● **Task objective**
Look at each line of the listing. Copy those that hold the string "を定義することで".

● **The data**

[Start of Attachment]

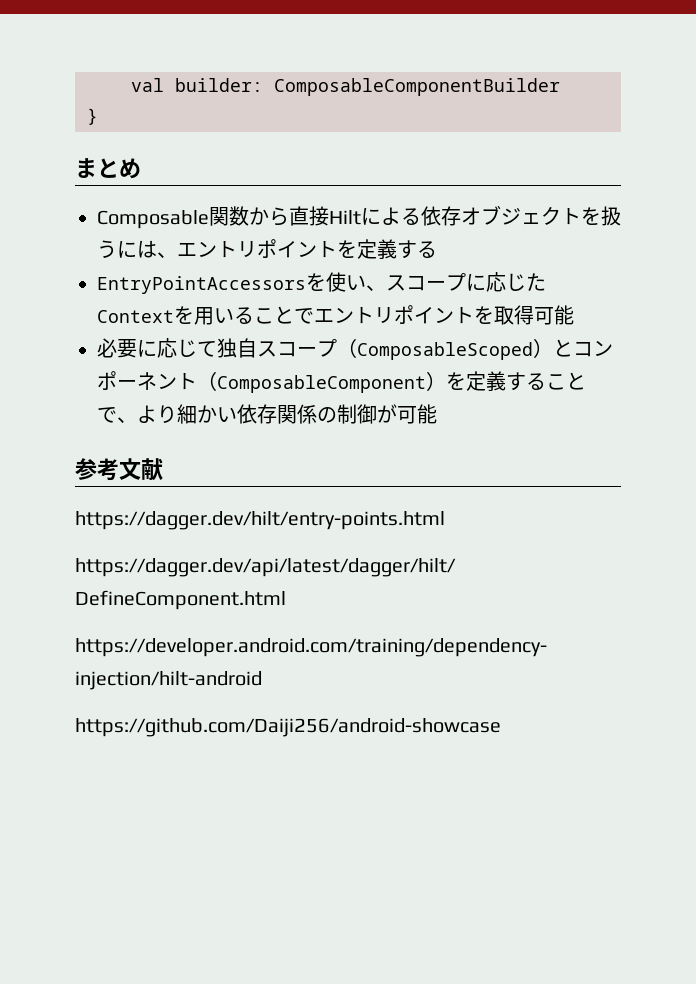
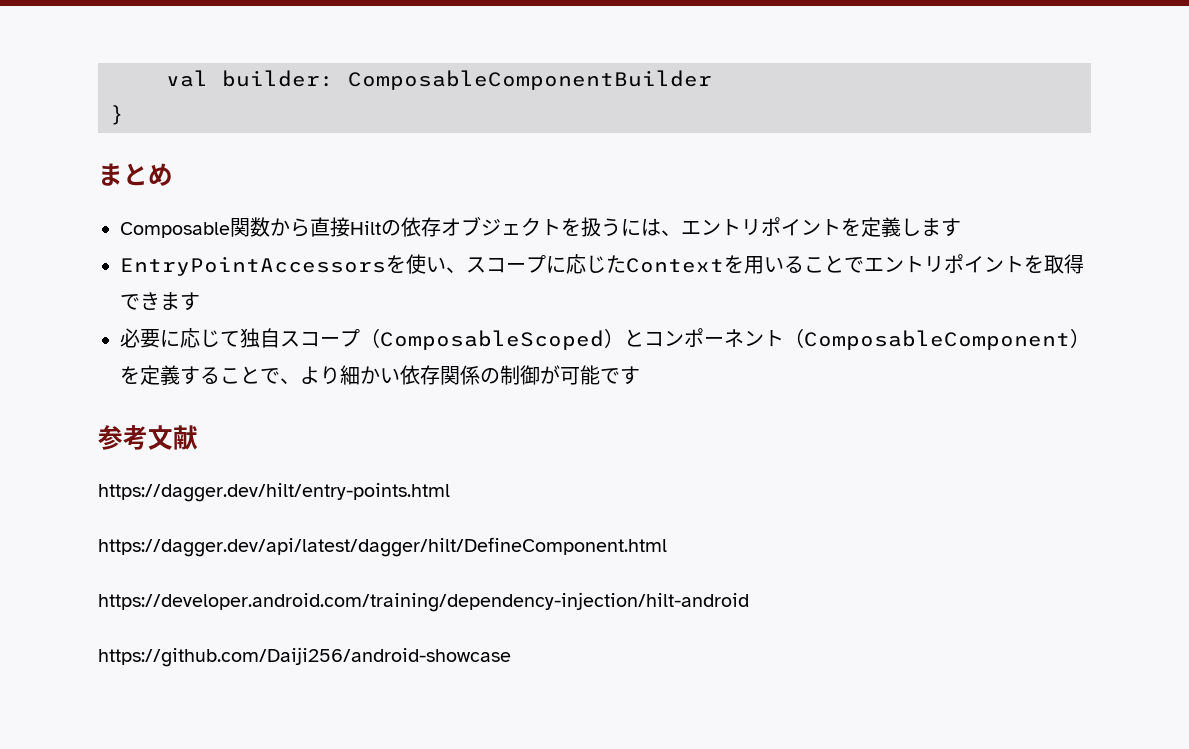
- Composable関数から直接Hiltによる依存オブジェクトを扱うには、エントリポイントを定義する
+ Composable関数から直接Hiltの依存オブジェクトを扱うには、エントリポイントを定義します
- EntryPointAccessorsを使い、スコープに応じたContextを用いることでエントリポイントを取得可能
+ EntryPointAccessorsを使い、スコープに応じたContextを用いることでエントリポイントを取得できます
- 必要に応じて独自スコープ（ComposableScoped）とコンポーネント（ComposableComponent）を定義することで、より細かい依存関係の制御が可能
+ 必要に応じて独自スコープ（ComposableScoped）とコンポーネント（ComposableComponent）を定義することで、より細かい依存関係の制御が可能です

[End of Attachment]

● **Response box**
- 必要に応じて独自スコープ（ComposableScoped）とコンポーネント（ComposableComponent）を定義することで、より細かい依存関係の制御が可能
+ 必要に応じて独自スコープ（ComposableScoped）とコンポーネント（ComposableComponent）を定義することで、より細かい依存関係の制御が可能です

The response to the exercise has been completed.